June 19, 2026 · 11 min read

SPI in Four Modes: The One Edge Rule That Every Tutorial Gets Wrong

Synthesized on sky130, the generalized four-mode SPI master lands at 336 cells, 1134.8 μm², and a maximum frequency of 481 MHz. The mode-locked variant — Mode 0 only, CPOL and CPHA hardwired to zero — comes out at 345 cells, 1117.3 μm², and 565 MHz. That's a 17.5% frequency difference for a 1.6% area difference, and the mode-locked design is actually larger in cell count while running faster, because cutting the CPOL/CPHA mux logic shortens the critical path — 1.77 ns versus 2.08 ns — not because it eliminates flip-flops. If you're budgeting MHz headroom and you only ever talk to Mode 0 devices, the mode-locked version is the right call. If your sensor suite includes an accelerometer on Mode 3, carry the generalized design. The 84 MHz you're giving up is almost certainly not the bottleneck.

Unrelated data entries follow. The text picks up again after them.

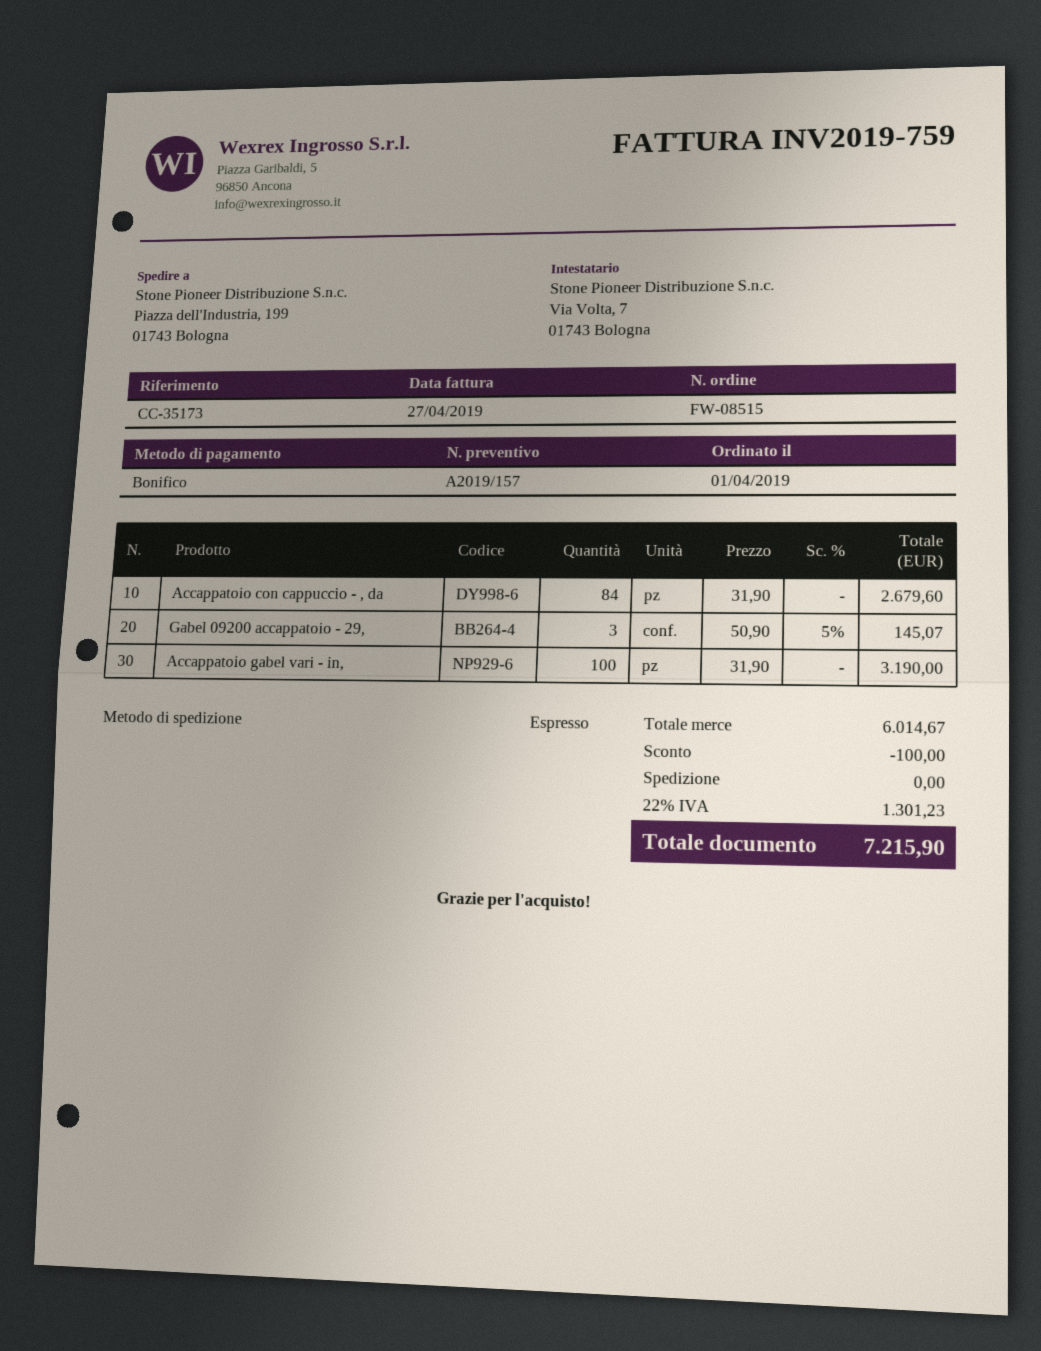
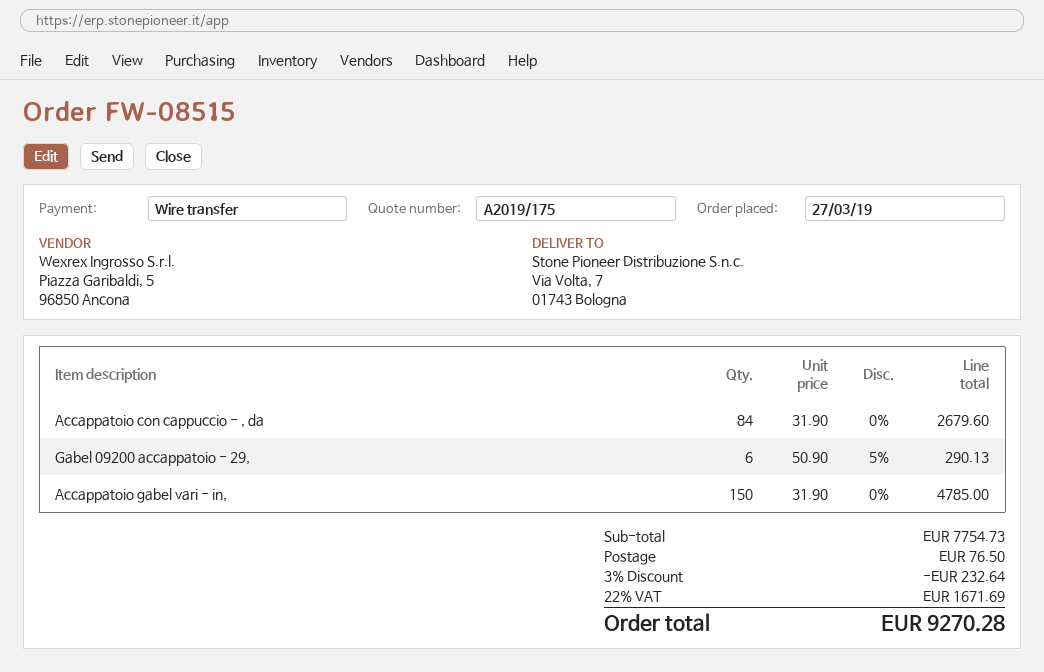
quote number: A2019/157 -> A2019/175
order date: 2019-04-01 -> 2019-03-27
ship to: Piazza dell'Industria, 199, 01743 Bologna -> Via Volta, 7, 01743 Bologna
Gabel 09200 accappatoio - 29,: 3 x 50.90 - 5% = 145.07 -> 6 x 50.90 - 5% = 290.13
Accappatoio gabel vari - in,: 100 x 31.90 = 3190.00 -> 150 x 31.90 = 4785.00
subtotal: 6014.67 -> 7754.73
discount: 100.00 -> 232.64
shipping: 0.00 -> 76.50
tax: 22% = 1301.23 -> 22% = 1671.69
total: 7215.90 -> 9270.28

SPI is four signals and four modes, and the four modes are where the confusion lives. SCLK is the clock. MOSI is master-out slave-in. MISO is the other direction. CS_N is active-low chip select — the transaction happens while it's asserted. That part everyone gets right. The modes trip people up because the naming is genuinely misleading, not because the protocol is hard.

CPOL controls where the clock rests when idle: CPOL=0 means SCLK sits at zero between transactions, CPOL=1 means it sits at one. CPHA controls which edge the master samples MISO. CPHA=0 means sample on the leading edge; CPHA=1 means sample on the trailing edge. The confusion is that "leading" and "trailing" are relative terms that depend entirely on CPOL. For CPOL=0, the leading edge is rising — the clock starts at zero, so the first thing it does is rise. For CPOL=1, leading is falling. When you read a datasheet that says "sample on rising edge," it's really saying Mode 0 or Mode 3, and if you assume "rising" universally, you've already broken modes 1 and 2.

The Wikipedia mode table lays this out if you read it carefully, but the "sample edge" column lists "rising" or "falling" without noting that those are the names of edges for a given CPOL. Mode 1 (CPOL=0, CPHA=1) samples on the falling edge, but that falling edge is the trailing edge, not the leading one. Mode 2 (CPOL=1, CPHA=0) also samples on the falling edge, but now falling is the leading edge. Same physical edge type, opposite semantic role — that's the mismatch that makes every "sample on falling" shorthand wrong for at least two modes.

The way through this is a single unified rule that never uses "rising" or "falling" at all.

The shift condition — when the master advances its TX shift register — is: sclk_r == ~CPOL. This fires on the trailing edge in every mode. For CPOL=0, the trailing edge is falling, meaning SCLK is currently high before it toggles — so sclk_r == 1 == ~0. For CPOL=1, trailing is rising, SCLK is currently low before toggle — sclk_r == 0 == ~1. Same expression, two modes handled automatically.

The sample condition — when the master captures MISO — is: sclk_r == (CPOL ^ CPHA). Walk through the four cases: Mode 0 (0,0) gives 0^0=0, so sample when sclk_r==0, which is the rising edge — correct. Mode 1 (0,1) gives 0^1=1, sample when sclk_r==1, which is the falling edge — correct. Mode 2 (1,0) gives 1^0=1, sample when sclk_r==1, falling edge — correct. Mode 3 (1,1) gives 1^1=0, sample when sclk_r==0, rising edge — correct. No per-mode case statements, no boolean table, just the XOR.

Here's where it gets interesting for CPHA=1. In Mode 1 and Mode 3, both conditions fire simultaneously — the shift condition sclk_r == ~CPOL and the sample condition sclk_r == (CPOL ^ CPHA) evaluate to the same value on the trailing edge, which means the master is shifting out the next MOSI bit and sampling the current MISO bit in the same clock half-period. If you think about that naively it looks like a race: does the TX shift register update before or after the RX shift register reads MISO?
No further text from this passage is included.